*PROBLEM TO WORK ON:* Reproduce, exactly and in full, the records that follow, minus any pictures.

Web document revisions
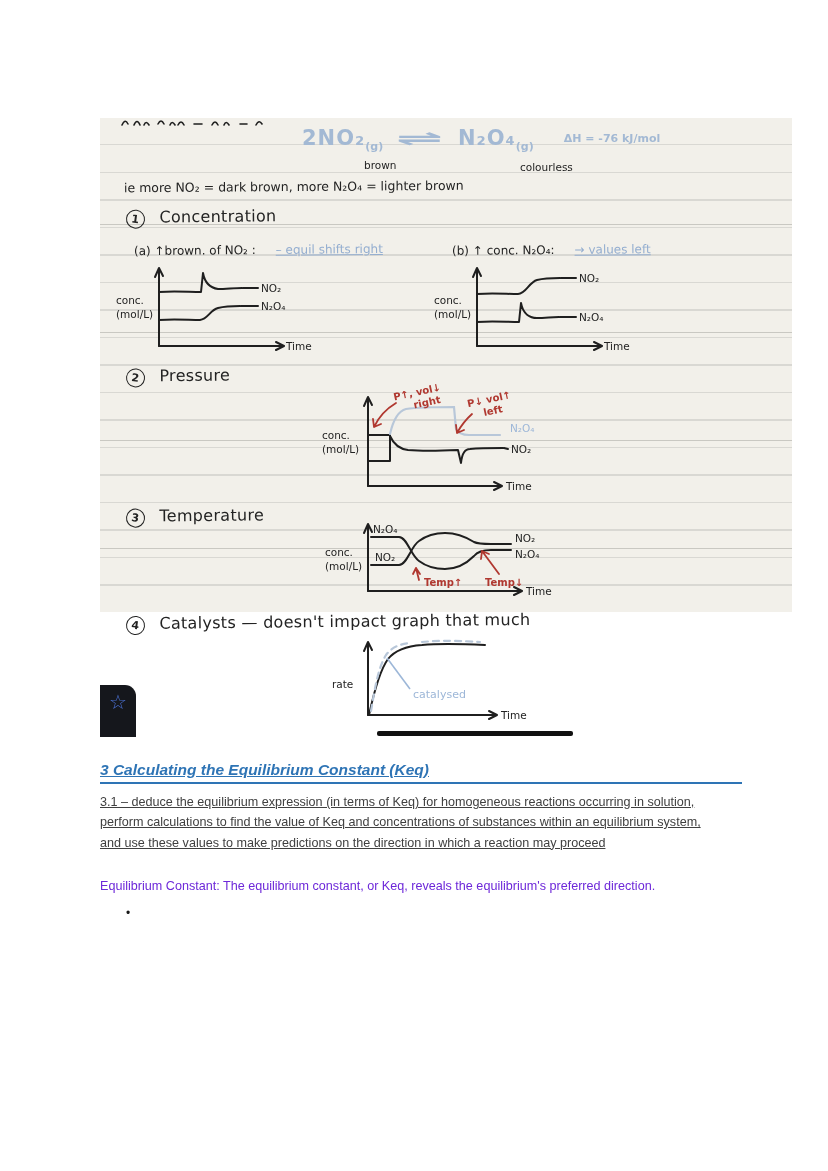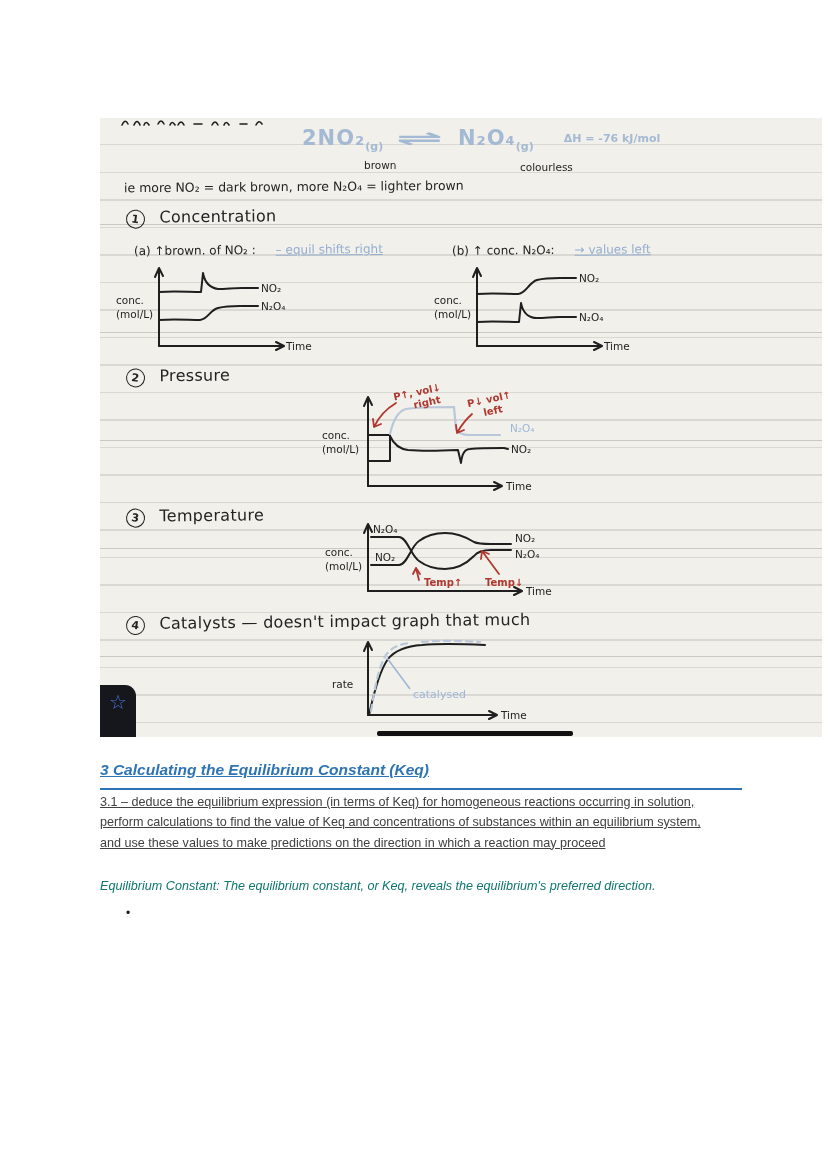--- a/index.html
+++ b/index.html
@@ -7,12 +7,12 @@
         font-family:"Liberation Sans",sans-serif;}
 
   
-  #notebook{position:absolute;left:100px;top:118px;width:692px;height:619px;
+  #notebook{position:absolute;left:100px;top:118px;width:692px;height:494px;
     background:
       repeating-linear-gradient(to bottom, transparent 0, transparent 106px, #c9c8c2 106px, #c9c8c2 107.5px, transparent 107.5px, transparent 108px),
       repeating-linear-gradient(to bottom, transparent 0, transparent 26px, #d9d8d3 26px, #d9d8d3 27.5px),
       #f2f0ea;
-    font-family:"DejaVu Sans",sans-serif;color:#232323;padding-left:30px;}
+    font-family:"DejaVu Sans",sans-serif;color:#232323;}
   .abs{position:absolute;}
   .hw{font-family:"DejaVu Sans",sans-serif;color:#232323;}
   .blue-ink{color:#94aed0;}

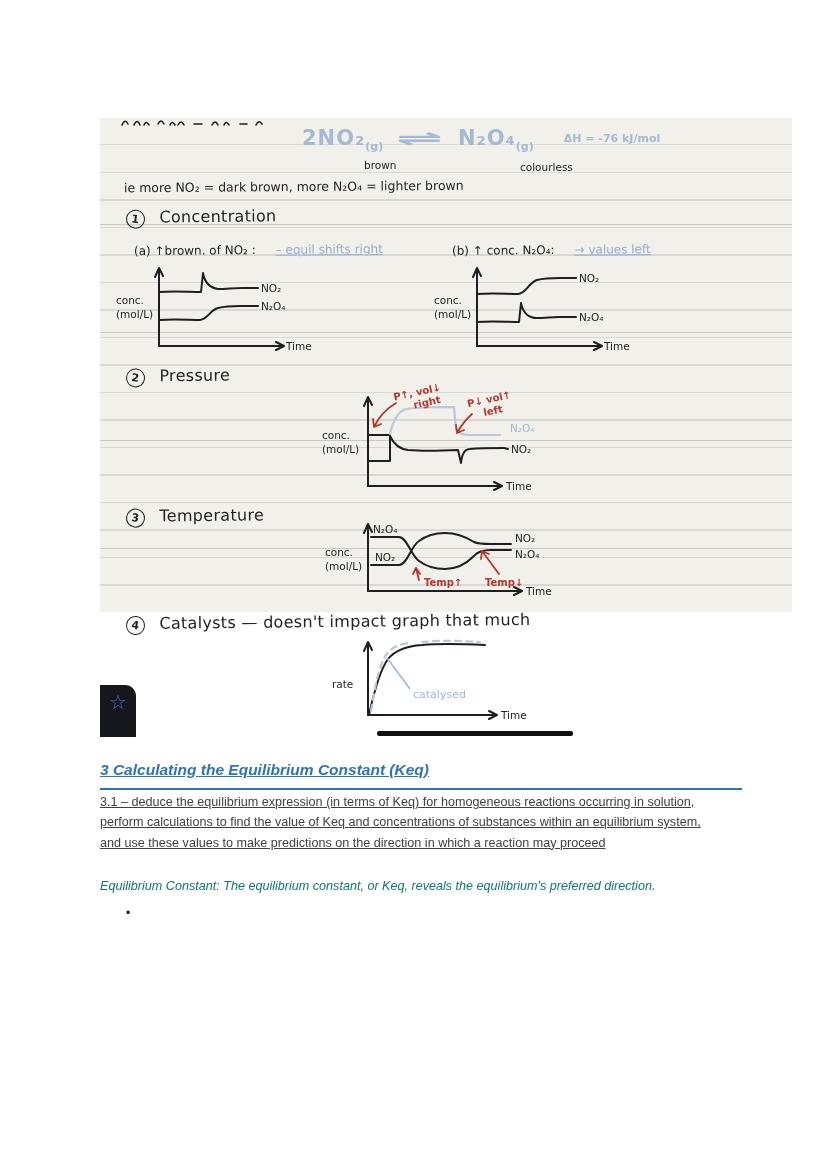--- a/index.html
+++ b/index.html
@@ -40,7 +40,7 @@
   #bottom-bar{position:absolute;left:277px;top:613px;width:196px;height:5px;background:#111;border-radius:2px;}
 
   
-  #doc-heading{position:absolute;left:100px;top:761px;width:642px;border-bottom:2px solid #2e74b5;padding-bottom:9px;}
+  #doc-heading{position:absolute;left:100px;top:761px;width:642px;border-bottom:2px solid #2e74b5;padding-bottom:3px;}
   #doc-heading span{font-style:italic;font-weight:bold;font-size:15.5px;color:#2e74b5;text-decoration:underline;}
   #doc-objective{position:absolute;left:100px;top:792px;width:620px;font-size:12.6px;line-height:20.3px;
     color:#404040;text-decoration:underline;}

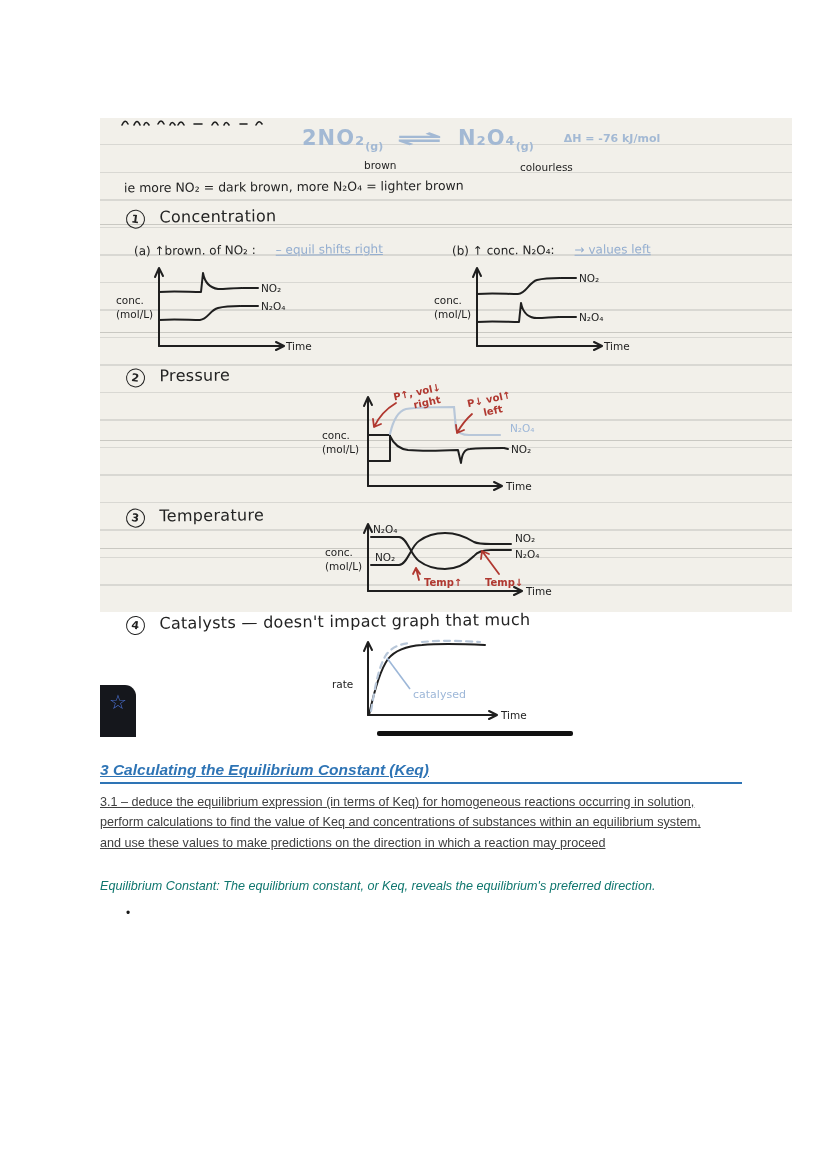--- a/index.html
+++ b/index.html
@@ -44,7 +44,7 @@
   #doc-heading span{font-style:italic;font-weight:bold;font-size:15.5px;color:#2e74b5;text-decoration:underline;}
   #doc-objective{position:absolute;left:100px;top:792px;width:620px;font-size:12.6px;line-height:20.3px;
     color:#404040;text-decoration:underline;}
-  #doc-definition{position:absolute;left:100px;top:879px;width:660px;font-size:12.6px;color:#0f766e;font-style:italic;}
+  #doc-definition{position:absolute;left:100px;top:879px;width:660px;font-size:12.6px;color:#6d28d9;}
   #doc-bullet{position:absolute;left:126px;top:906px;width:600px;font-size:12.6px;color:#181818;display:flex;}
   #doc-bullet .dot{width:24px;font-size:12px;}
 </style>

*PROBLEM SOLUTION:*
--- a/index.html
+++ b/index.html
@@ -7,12 +7,12 @@
         font-family:"Liberation Sans",sans-serif;}
 
   
-  #notebook{position:absolute;left:100px;top:118px;width:692px;height:619px;
+  #notebook{position:absolute;left:100px;top:118px;width:692px;height:494px;
     background:
       repeating-linear-gradient(to bottom, transparent 0, transparent 106px, #c9c8c2 106px, #c9c8c2 107.5px, transparent 107.5px, transparent 108px),
       repeating-linear-gradient(to bottom, transparent 0, transparent 26px, #d9d8d3 26px, #d9d8d3 27.5px),
       #f2f0ea;
-    font-family:"DejaVu Sans",sans-serif;color:#232323;padding-left:30px;}
+    font-family:"DejaVu Sans",sans-serif;color:#232323;}
   .abs{position:absolute;}
   .hw{font-family:"DejaVu Sans",sans-serif;color:#232323;}
   .blue-ink{color:#94aed0;}

--- a/index.html
+++ b/index.html
@@ -40,7 +40,7 @@
   #bottom-bar{position:absolute;left:277px;top:613px;width:196px;height:5px;background:#111;border-radius:2px;}
 
   
-  #doc-heading{position:absolute;left:100px;top:761px;width:642px;border-bottom:2px solid #2e74b5;padding-bottom:9px;}
+  #doc-heading{position:absolute;left:100px;top:761px;width:642px;border-bottom:2px solid #2e74b5;padding-bottom:3px;}
   #doc-heading span{font-style:italic;font-weight:bold;font-size:15.5px;color:#2e74b5;text-decoration:underline;}
   #doc-objective{position:absolute;left:100px;top:792px;width:620px;font-size:12.6px;line-height:20.3px;
     color:#404040;text-decoration:underline;}

--- a/index.html
+++ b/index.html
@@ -44,7 +44,7 @@
   #doc-heading span{font-style:italic;font-weight:bold;font-size:15.5px;color:#2e74b5;text-decoration:underline;}
   #doc-objective{position:absolute;left:100px;top:792px;width:620px;font-size:12.6px;line-height:20.3px;
     color:#404040;text-decoration:underline;}
-  #doc-definition{position:absolute;left:100px;top:879px;width:660px;font-size:12.6px;color:#0f766e;font-style:italic;}
+  #doc-definition{position:absolute;left:100px;top:879px;width:660px;font-size:12.6px;color:#6d28d9;}
   #doc-bullet{position:absolute;left:126px;top:906px;width:600px;font-size:12.6px;color:#181818;display:flex;}
   #doc-bullet .dot{width:24px;font-size:12px;}
 </style>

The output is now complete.